Os autores alegam que a não obtenção de
autorização para entrada e atracação do navio no porto da Foz, com o
consequente impedimento da entrada e atracação pretendidas, constituem violação
dos direitos fundamentais à informação, à reunião, à manifestação e à liberdade
de expressão. Mas o exercício dos mencionados direitos não é ilegítima ou
infundadamente impedido ou limitado, por via da não concessão da autorização
pretendida. Nos termos do artigo 109º nº1 do CPTA “a intimação para proteção de
direitos, liberdades e garantias pode ser requerida quando a célere emissão de
uma decisão de mérito que imponha à administração a adoção de uma conduta
positiva ou negativa se revele indispensável para assegurar o exercício em
tempo útil de um direito, liberdade ou garantia”. A emissão de uma autorização
de entrada e atracação do navio “Borndiep” no porto da Figueira da Fox que
permita a realização das atividades constantes do programa oficial previsto não
é indispensável para assegurar o exercício daqueles direitos fundamentais de
expressão, informação, reunião e de manifestação dos autores; é sim pretendida
para que se possibilite às mulheres portuguesas que o solicitaram e pretendam o
início de procedimentos abortivos a bordo daquele navio.
Conclusão
Considera-se não ser indispensável para assegurar o exercício daqueles direitos
fundamentais a concessão de autorização de entrada e atracação do navio, ao
abrigo do artigo 109º/1 do CPTA, indeferindo os pedidos formulados.
NOTAS
BREVES AO ACÓRDÃO
1. Este caso foi um dos primeiros a julgar
este tipo de processo, pelo que se compreende uma dificuldade em proferir decisão
em tempo curto.
2. O tipo de processo escolhido pelos
autores foi o de processo urgente autónomo de natureza intimatória – processo de
intimação para a proteção de Direitos, Liberdades e Garantias (artigos 109º e
seguintes, CPTA). Este tem em vista a urgente obtenção de uma pronúncia
definitiva de condenação da Administração na prática ou na abstenção de uma
dada conduta ou na emissão ou revogação de atos administrativos.

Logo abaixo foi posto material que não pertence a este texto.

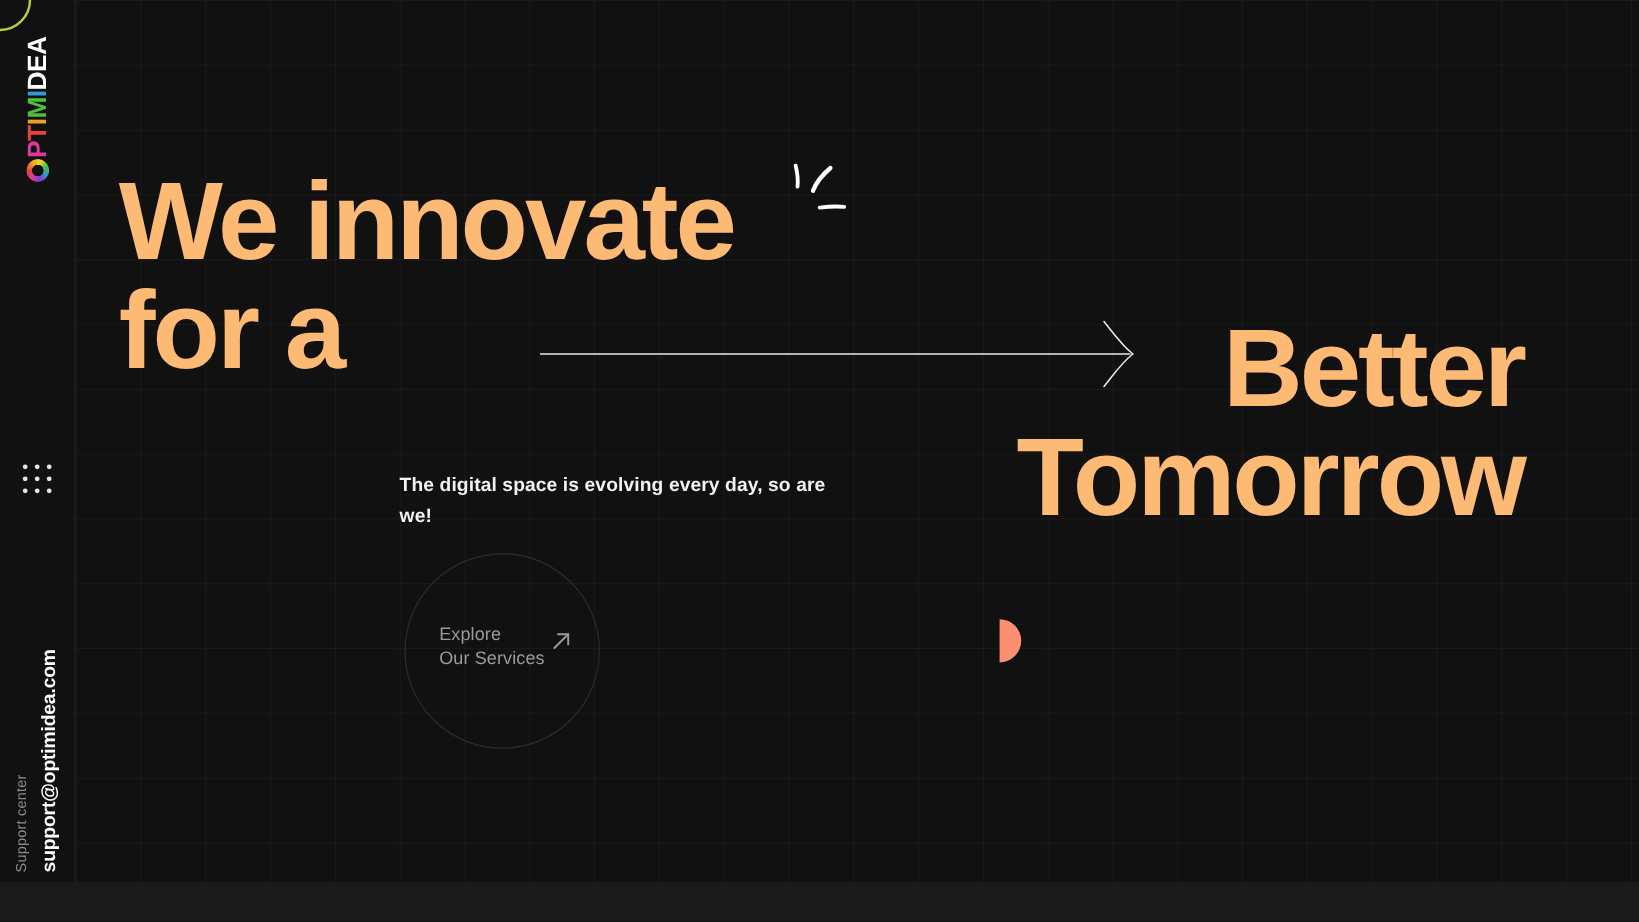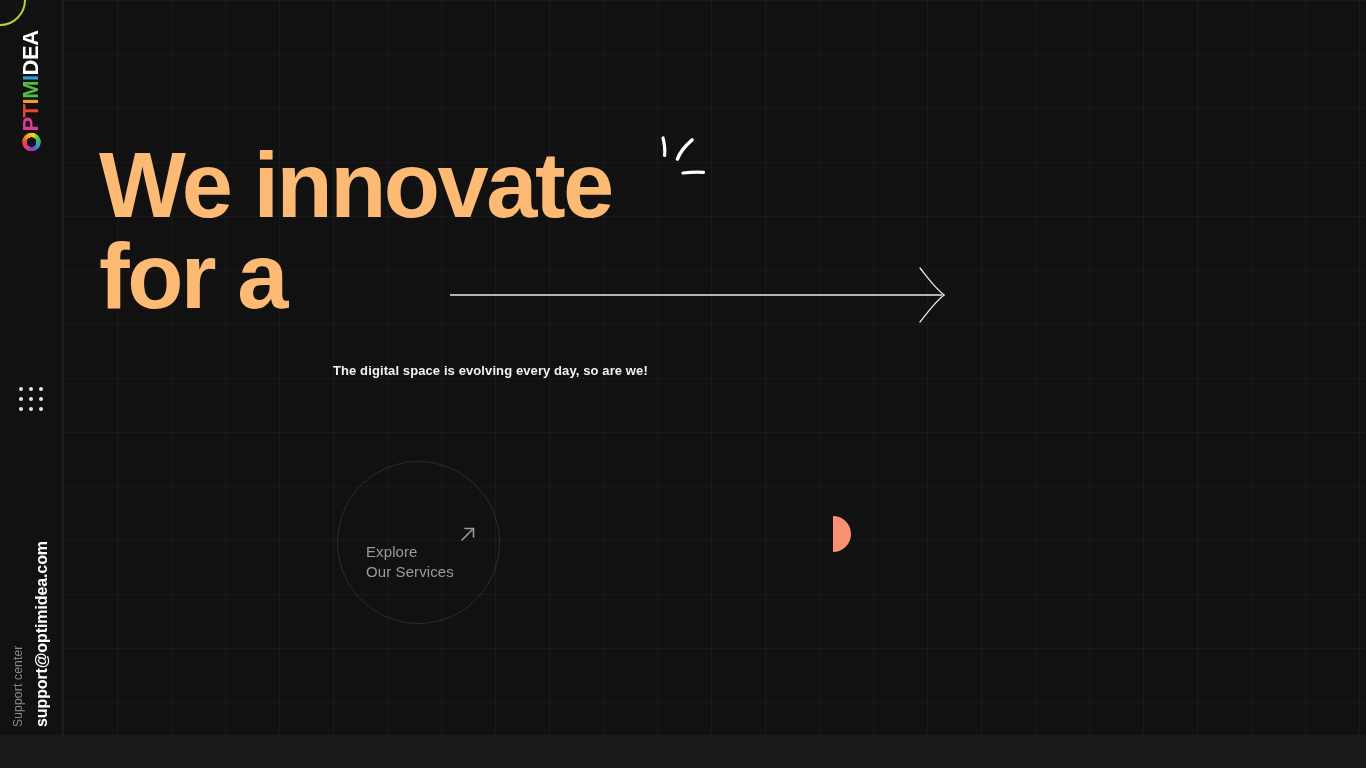--- a/index.html
+++ b/index.html
@@ -234,6 +234,8 @@
   <div class="headline" id="head-left">We innovate
 for a</div>
 
+  <div class="headline" id="head-right">Better
+Tomorrow</div>
 
   <svg id="spark" viewBox="0 0 64 62" fill="none">
     <path d="M11 8 C12.5 14, 13.2 20, 12.6 25.5" stroke="#ffffff" stroke-width="3.2" stroke-linecap="round"></path>

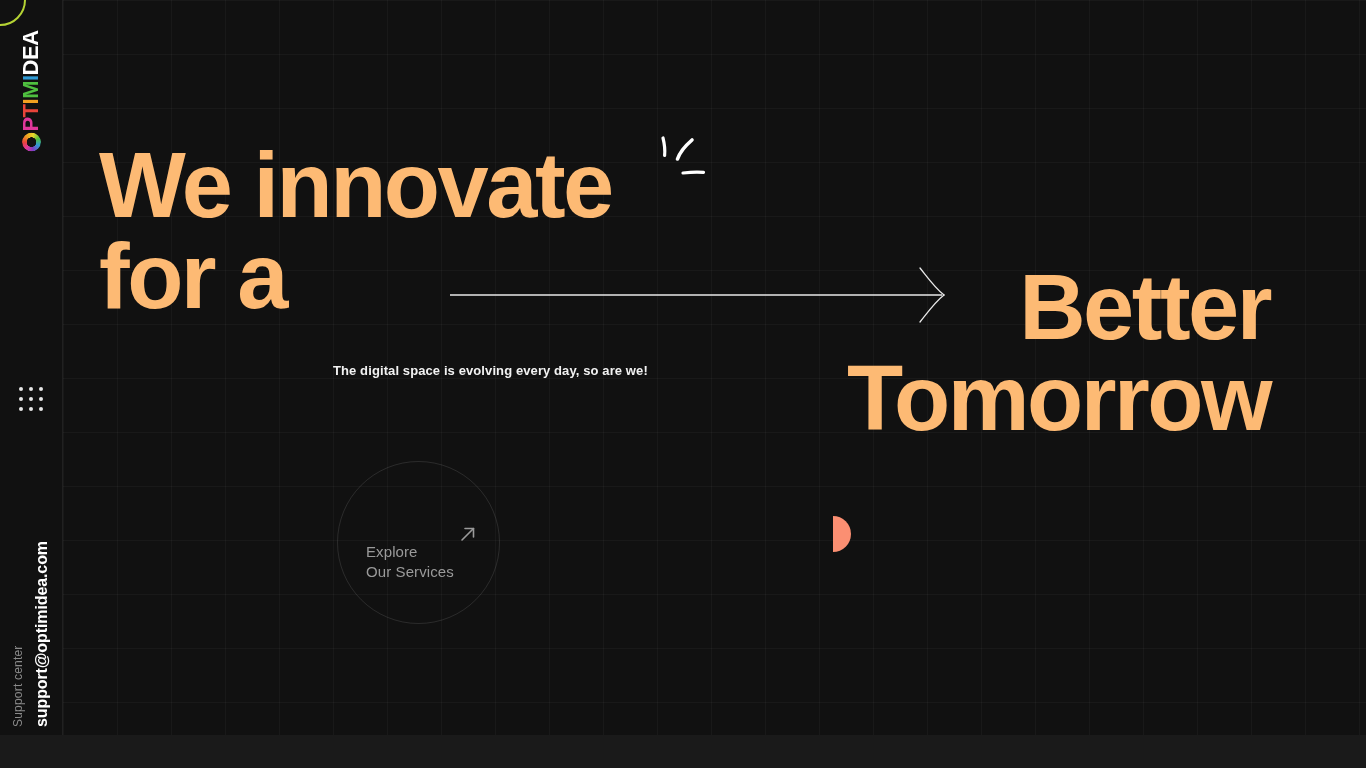--- a/index.html
+++ b/index.html
@@ -145,10 +145,10 @@
   
   #subtitle {
     position:absolute;
-    left:333px; top:360px;
+    left:333px; top:392px;
     width:372px;
     color:#f2f2f2;
-    font-size:13px;
+    font-size:16px;
     font-weight:bold;
     line-height:1.65;
     letter-spacing:0.1px;

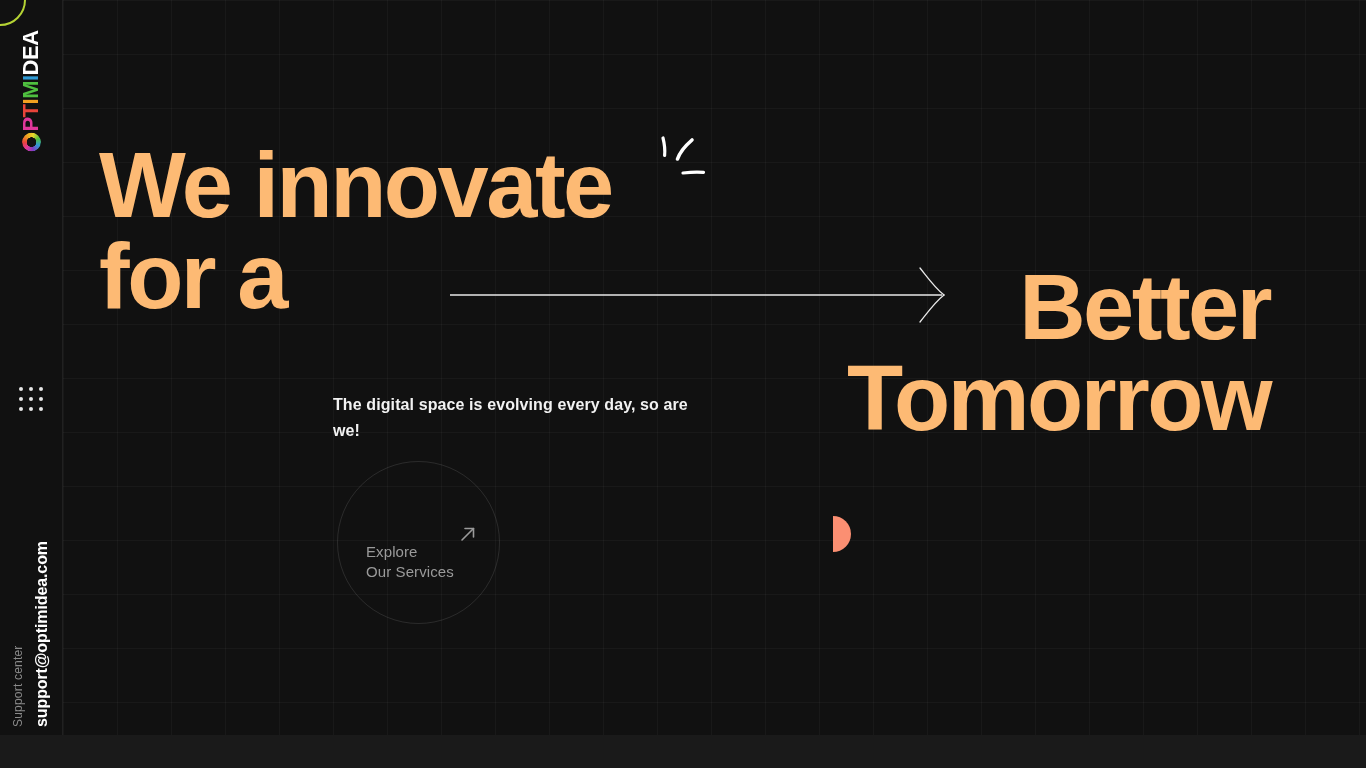--- a/index.html
+++ b/index.html
@@ -170,7 +170,6 @@
     line-height:1.33;
     white-space:pre-line;
     letter-spacing:0.1px;
-    margin-top:23px;
   }
   #explore-arrow {
     position:absolute;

3. A referida intimação pretende concretizar
o artigo 20º nº5 da CRP segundo o qual “para a defesa dos direitos, liberdades
e garantias pessoais, a lei assegura aos cidadãos procedimentos judiciais
caracterizados pela celeridade e prioridade, de modo a obter tutela efetiva e
em tempo útil contra ameaças ou violações desses direitos”.
4. Assim, sempre que haja sério perigo de
lesão ou início de lesão de direitos, liberdades ou garantias, o cidadão pode
socorrer-se do processo intimatório para solicitar ao Tribunal a condenação da
Administração ou do particular lesante na prática ou abstenção de atos
jurídico-administrativos ou de operações materiais.
5. O recurso a este meio processual urgente
só é admissível quando se justifique a célere emissão de uma decisão de mérito
como único meio de assegurar em tempo útil o efetivo exercício dos direitos,
liberdades e garantias pessoais ou para evitar a sua inutilização.
6. São pressupostos da intimação: (1) sério
perigo de iminência e/ou início de lesão; (2) irreversibilidade dessa lesão.
7. Foi utilizado corretamente o mecanismo
processual, não sendo aplicável ao caso o artigo 131º CPTA respeitante ao “decretamento
provisório da providência” (como resulta da exposição de direito do acórdão).